#### DESCRIPTION OF THE TASK:
Using the data below, return every line that holds the word "omscs".

[EXCERPTED DATA Boundary: Start]

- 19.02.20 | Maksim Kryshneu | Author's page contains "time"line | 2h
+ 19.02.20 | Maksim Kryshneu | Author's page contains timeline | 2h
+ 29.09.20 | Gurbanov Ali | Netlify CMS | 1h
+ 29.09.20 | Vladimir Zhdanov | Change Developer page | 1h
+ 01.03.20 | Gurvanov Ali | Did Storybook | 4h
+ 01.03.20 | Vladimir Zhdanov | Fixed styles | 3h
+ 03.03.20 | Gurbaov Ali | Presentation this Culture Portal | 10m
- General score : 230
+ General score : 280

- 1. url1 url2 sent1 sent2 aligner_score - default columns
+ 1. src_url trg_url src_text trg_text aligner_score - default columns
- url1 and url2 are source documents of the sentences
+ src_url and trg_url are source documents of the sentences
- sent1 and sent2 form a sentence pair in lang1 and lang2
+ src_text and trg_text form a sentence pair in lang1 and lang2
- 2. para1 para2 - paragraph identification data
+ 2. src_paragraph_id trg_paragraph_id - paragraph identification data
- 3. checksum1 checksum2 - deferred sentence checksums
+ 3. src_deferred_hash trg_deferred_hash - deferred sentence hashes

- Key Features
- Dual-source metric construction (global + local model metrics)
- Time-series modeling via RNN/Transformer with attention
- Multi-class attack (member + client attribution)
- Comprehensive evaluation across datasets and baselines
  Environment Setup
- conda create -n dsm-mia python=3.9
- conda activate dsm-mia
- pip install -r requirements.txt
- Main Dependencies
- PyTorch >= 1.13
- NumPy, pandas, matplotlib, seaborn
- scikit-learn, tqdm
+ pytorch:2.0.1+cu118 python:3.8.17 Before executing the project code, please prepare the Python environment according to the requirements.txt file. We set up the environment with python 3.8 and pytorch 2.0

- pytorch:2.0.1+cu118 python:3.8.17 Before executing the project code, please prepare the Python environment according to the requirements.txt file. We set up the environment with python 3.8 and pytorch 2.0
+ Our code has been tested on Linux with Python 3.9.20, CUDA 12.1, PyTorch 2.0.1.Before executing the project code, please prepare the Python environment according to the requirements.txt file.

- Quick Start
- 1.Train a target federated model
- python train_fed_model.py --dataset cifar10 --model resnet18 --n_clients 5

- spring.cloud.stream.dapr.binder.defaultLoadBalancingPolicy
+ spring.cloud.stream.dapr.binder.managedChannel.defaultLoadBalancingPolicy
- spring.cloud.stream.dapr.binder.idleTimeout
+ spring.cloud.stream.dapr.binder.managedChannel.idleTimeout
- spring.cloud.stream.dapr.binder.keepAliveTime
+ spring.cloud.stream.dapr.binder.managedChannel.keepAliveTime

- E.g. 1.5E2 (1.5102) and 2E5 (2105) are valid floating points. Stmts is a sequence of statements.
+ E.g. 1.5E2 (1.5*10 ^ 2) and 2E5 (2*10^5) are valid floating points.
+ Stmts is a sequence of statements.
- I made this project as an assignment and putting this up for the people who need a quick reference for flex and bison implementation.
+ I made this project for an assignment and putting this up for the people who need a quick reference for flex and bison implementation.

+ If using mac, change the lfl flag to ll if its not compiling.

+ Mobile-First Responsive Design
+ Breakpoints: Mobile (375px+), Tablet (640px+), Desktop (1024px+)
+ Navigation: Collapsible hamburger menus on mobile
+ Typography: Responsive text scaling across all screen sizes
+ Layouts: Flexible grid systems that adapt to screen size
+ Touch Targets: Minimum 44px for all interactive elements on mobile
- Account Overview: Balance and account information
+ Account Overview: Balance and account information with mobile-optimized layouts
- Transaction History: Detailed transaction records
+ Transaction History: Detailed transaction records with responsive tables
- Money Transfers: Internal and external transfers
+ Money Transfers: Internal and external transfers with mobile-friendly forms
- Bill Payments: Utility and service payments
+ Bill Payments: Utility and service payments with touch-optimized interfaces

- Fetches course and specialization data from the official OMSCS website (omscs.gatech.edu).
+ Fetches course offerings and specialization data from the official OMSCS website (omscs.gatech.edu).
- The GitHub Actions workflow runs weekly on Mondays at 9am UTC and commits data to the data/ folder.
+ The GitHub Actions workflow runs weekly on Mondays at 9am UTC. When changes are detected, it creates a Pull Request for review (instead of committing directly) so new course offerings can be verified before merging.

[EXCERPTED DATA Boundary: End]

#### ANSWER:
- Fetches course and specialization data from the official OMSCS website (omscs.gatech.edu).
+ Fetches course offerings and specialization data from the official OMSCS website (omscs.gatech.edu).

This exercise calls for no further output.